EXERCISE: From the records below, find each line with the string "Data" and copy it.

*****

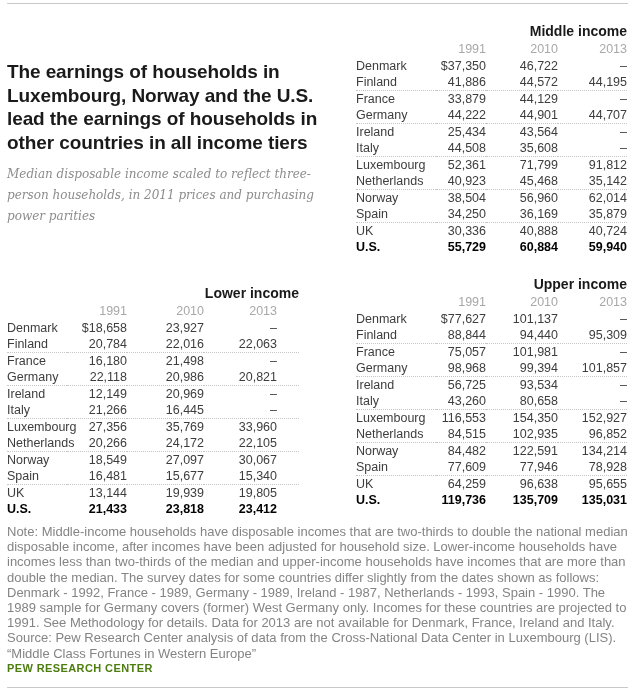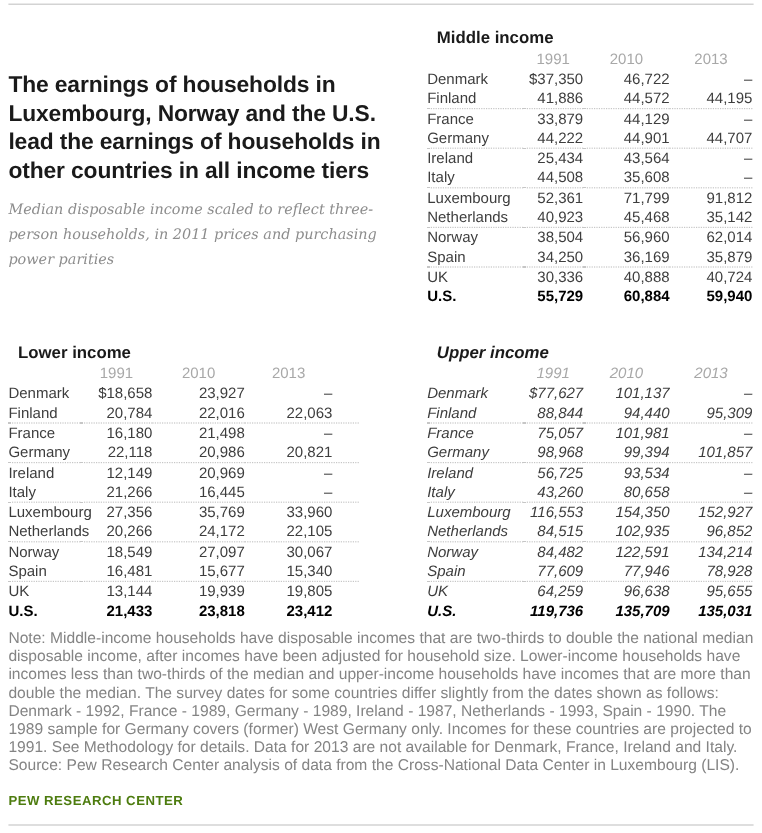--- a/index.html
+++ b/index.html
@@ -26,7 +26,7 @@
   .tbl-middle { left:356px; top:24px; width:271px; }
   .tbl-lower  { left:7px;  top:286px; width:292px; }
   .tbl-upper  { left:356px; top:286px; width:271px;font-style:italic; }
-  .tbl h2 { margin:0 0 3px 8px; font-size:14px; line-height:14px; color:#1a1a1a; font-weight:bold; }
+  .tbl h2 { margin:0 0 3px 8px; font-size:14px; line-height:14px; color:#1a1a1a; font-weight:bold;text-align:right; }
 
   table { border-collapse:collapse; width:100%; table-layout:fixed;
           font-size:12.5px; color:#3d3d3d; }

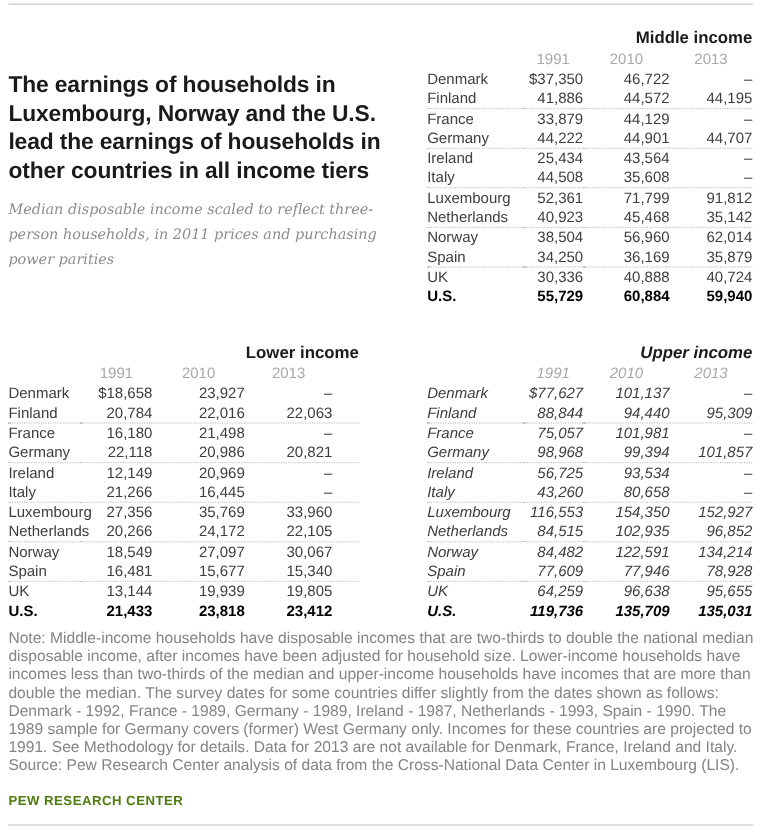--- a/index.html
+++ b/index.html
@@ -30,7 +30,7 @@
 
   table { border-collapse:collapse; width:100%; table-layout:fixed;
           font-size:12.5px; color:#3d3d3d; }
-  th { font-weight:normal; color:#a8a8a8; 
+  th { font-weight:normal; color:#a8a8a8; text-align:right;
        padding:2px 0 3px 0; font-size:12.5px; line-height:12px; }
   td { text-align:right; padding:2px 0; line-height:12px; white-space:nowrap; }
   td:first-child, th:first-child { text-align:left; }

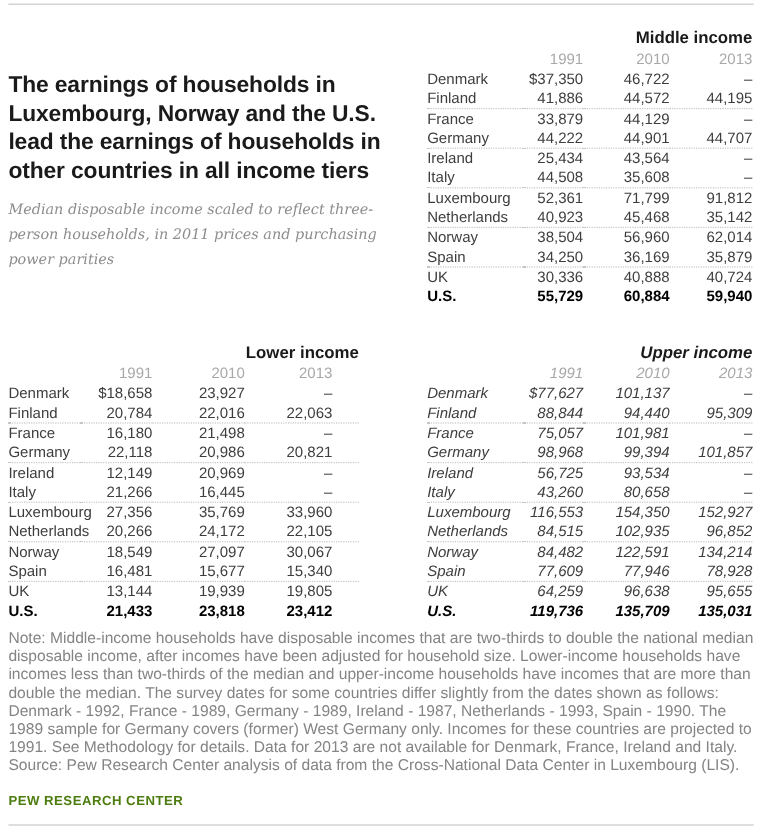--- a/index.html
+++ b/index.html
@@ -25,7 +25,7 @@
   .tbl { position:absolute; }
   .tbl-middle { left:356px; top:24px; width:271px; }
   .tbl-lower  { left:7px;  top:286px; width:292px; }
-  .tbl-upper  { left:356px; top:286px; width:271px;font-style:italic; }
+  .tbl-upper  { left:356px; top:277px; width:271px; }
   .tbl h2 { margin:0 0 3px 8px; font-size:14px; line-height:14px; color:#1a1a1a; font-weight:bold;text-align:right; }
 
   table { border-collapse:collapse; width:100%; table-layout:fixed;

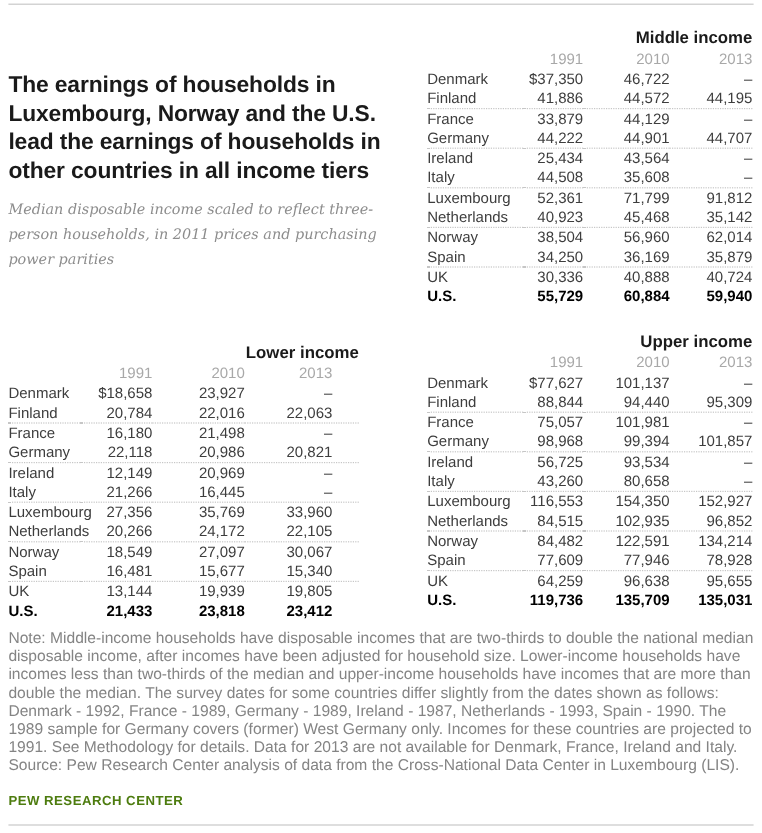--- a/index.html
+++ b/index.html
@@ -344,6 +344,7 @@
 <div class="notes">
   <div>Note: Middle-income households have disposable incomes that are two-thirds to double the national median disposable income, after incomes have been adjusted for household size. Lower-income households have incomes less than two-thirds of the median and upper-income households have incomes that are more than double the median. The survey dates for some countries differ slightly from the dates shown as follows: Denmark - 1992, France - 1989, Germany - 1989, Ireland - 1987, Netherlands - 1993, Spain - 1990. The 1989 sample for Germany covers (former) West Germany only. Incomes for these countries are projected to 1991. See Methodology for details. Data for 2013 are not available for Denmark, France, Ireland and Italy.</div>
   <div>Source: Pew Research Center analysis of data from the Cross-National Data Center in Luxembourg (LIS).</div>
+  <div>“Middle Class Fortunes in Western Europe”</div>
 </div>
 
 <div class="footer">PEW RESEARCH CENTER</div>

*****

RESPONSE TO THIS EXERCISE:
   <div>Note: Middle-income households have disposable incomes that are two-thirds to double the national median disposable income, after incomes have been adjusted for household size. Lower-income households have incomes less than two-thirds of the median and upper-income households have incomes that are more than double the median. The survey dates for some countries differ slightly from the dates shown as follows: Denmark - 1992, France - 1989, Germany - 1989, Ireland - 1987, Netherlands - 1993, Spain - 1990. The 1989 sample for Germany covers (former) West Germany only. Incomes for these countries are projected to 1991. See Methodology for details. Data for 2013 are not available for Denmark, France, Ireland and Italy.</div>
   <div>Source: Pew Research Center analysis of data from the Cross-National Data Center in Luxembourg (LIS).</div>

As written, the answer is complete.